As tabletop tablets and even smartphone ordering in restaurants climb their way up the adoption cycle, some restaurants and experts have voiced concerns about the lack of opportunity to upsell.

"[Restaurants] use that [face-to-face] opportunity at the table to drive up selling and ticket size, introducing tonight's specials or suggesting a wine pairing or appetizer to start,” Cheryl Flink, chief strategy officer at Market Force, told FSR last week. “[With tablets] they do lose that opportunity."

How, then, can restaurants with digital ordering continue to upsell high-margin items without a waiter there to suggestively sell them? Cris Jucan says tablet and smartphone ordering is actually a strong opportunity for upselling.

Jucan is CEO of maegan, a mobile app that allows consumers to find restaurants, browse menus, and order and pay for meals. The idea, he says, is for restaurants that shift to tablet and smartphone ordering to have pages or widgets that pop up at the end of the ordering process and suggest adding a drink, dessert, appetizer, or other accoutrement to the meal.

"With one of the restaurants where we are running, we just turned on a feature that suggested a beverage when you place an order," Jucan says. "And we saw that 40 percent of consumers, they started ordering the drinks as well, as opposed to before, when—even though the drinks were available in the app—they were not ordering it."

The two items that restaurants want to upsell most are drinks, whether alcoholic or non-alcoholic, and desserts. Both are high-margin items that are quick to serve, and restaurants are looking for a consistent way of pushing them, Jucan says.

"Today, restaurants have the waiter come to a table and suggest a drink or dessert, but typically for the waiter, based on our conversations with restaurant owners, they're not doing a good job at that," he explains. "They're busy, they have a lot of patrons, and the tips that they're going to make on those items is not relevant for the overall amount of tips they're going to receive. So, the incentive is not really there for the waiters. All the restaurants we talk to, they're really interested in having that digital channel where they can consistently relay those messages and upsell to consumers."

This week, Olive Garden noted that its redesigned website and the launch of its online To-Go ordering platform have actually yielded increased check averages, compared to orders that are placed on the phone. This signifies that guests will spend more if the ordering platform is catered to their needs, designed well, and suggestive.

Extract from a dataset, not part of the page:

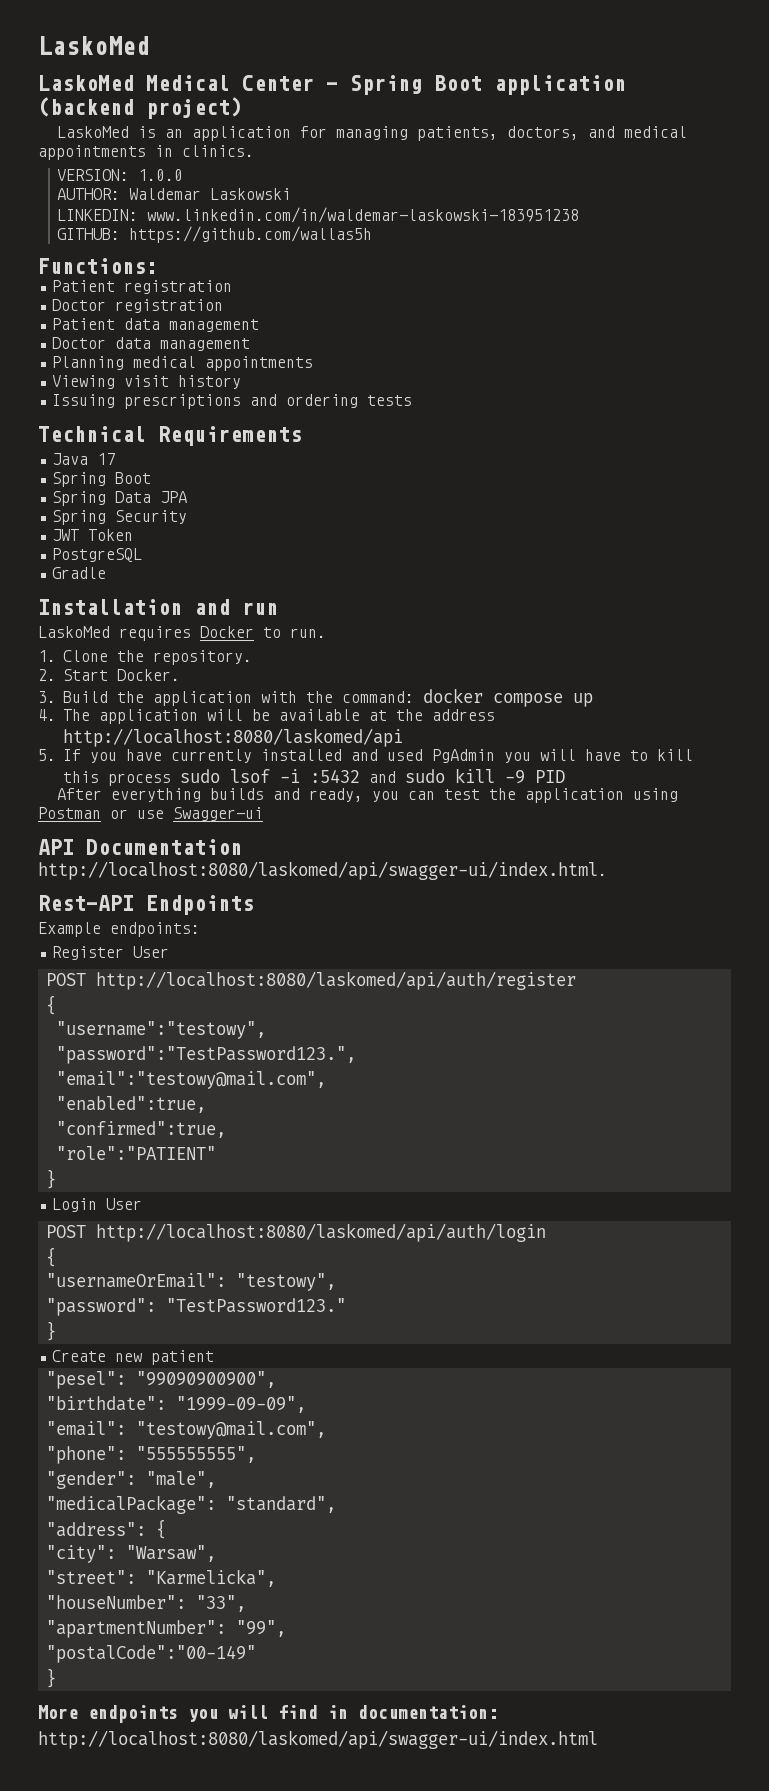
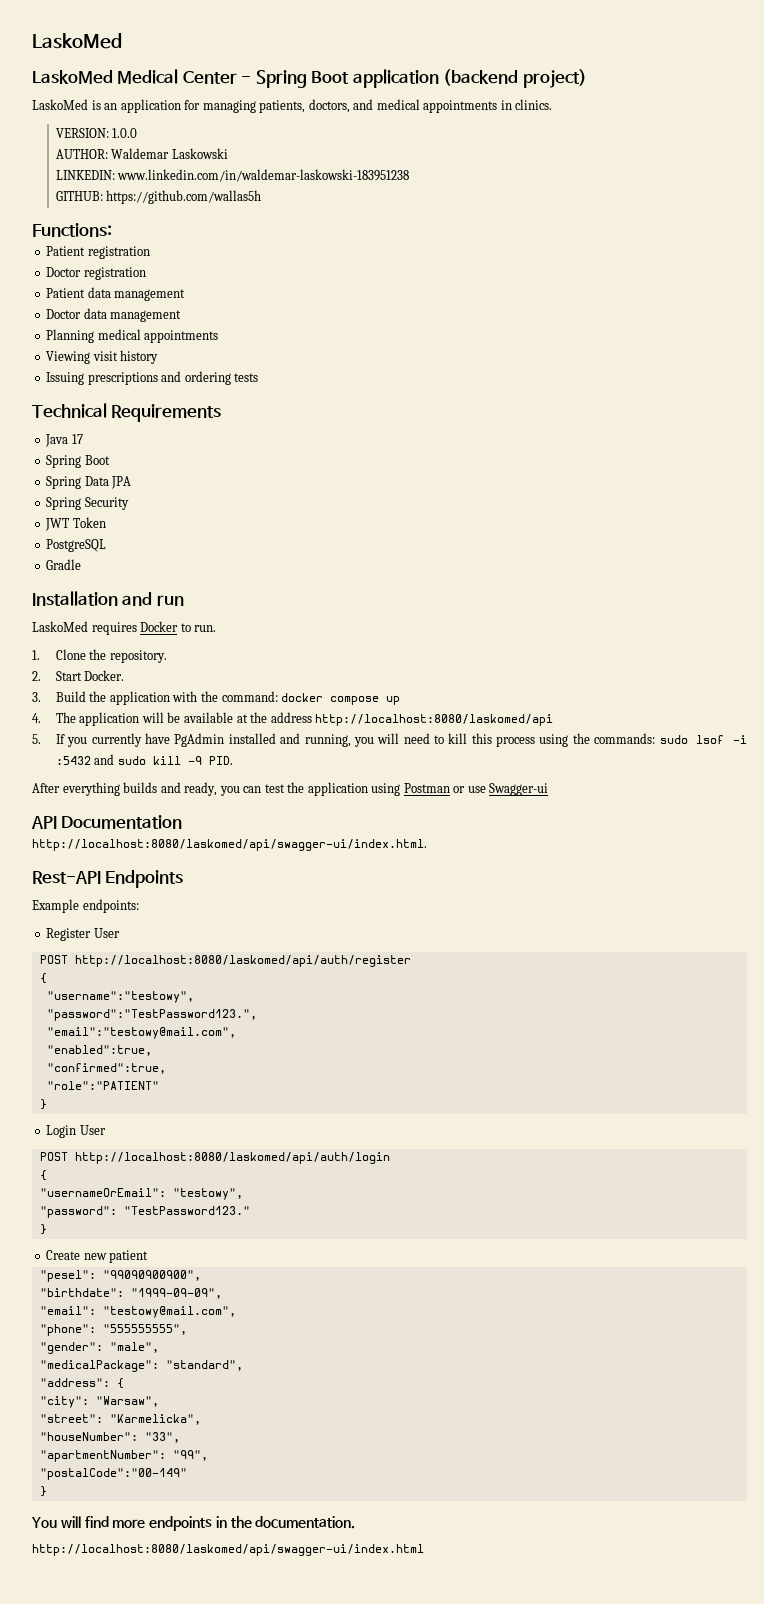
- 5. If you have currently installed and used PgAdmin you will have to kill this process sudo lsof -i :5432 and sudo kill -9 PID
+ 5. If you currently have PgAdmin installed and running, you will need to kill this process using the commands: sudo lsof -i :5432 and sudo kill -9 PID.
- More endpoints you will find in documentation:
+ You will find more endpoints in the documentation.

As ordering technology advances, apps and programs will begin to learn consumers' dining preferences, from nutrition to diet and flavor profiles, Jucan says. Maegan, which launched in May sends customized offers from restaurants based on consumers' preferences and order history.

As mobile and digital ordering become more mainstream, the role of waiters will become more similar to a host rather than an order-taker, Jucan prophezies. Customers will also be more satisfied as tables turn 7-10 minutes faster, which is the average wait that consumers have to get their receipts and pay, Jucan says. Among all the advancements, the next big thing, he says, will be the integration of loyalty programs with tablets and digital apps.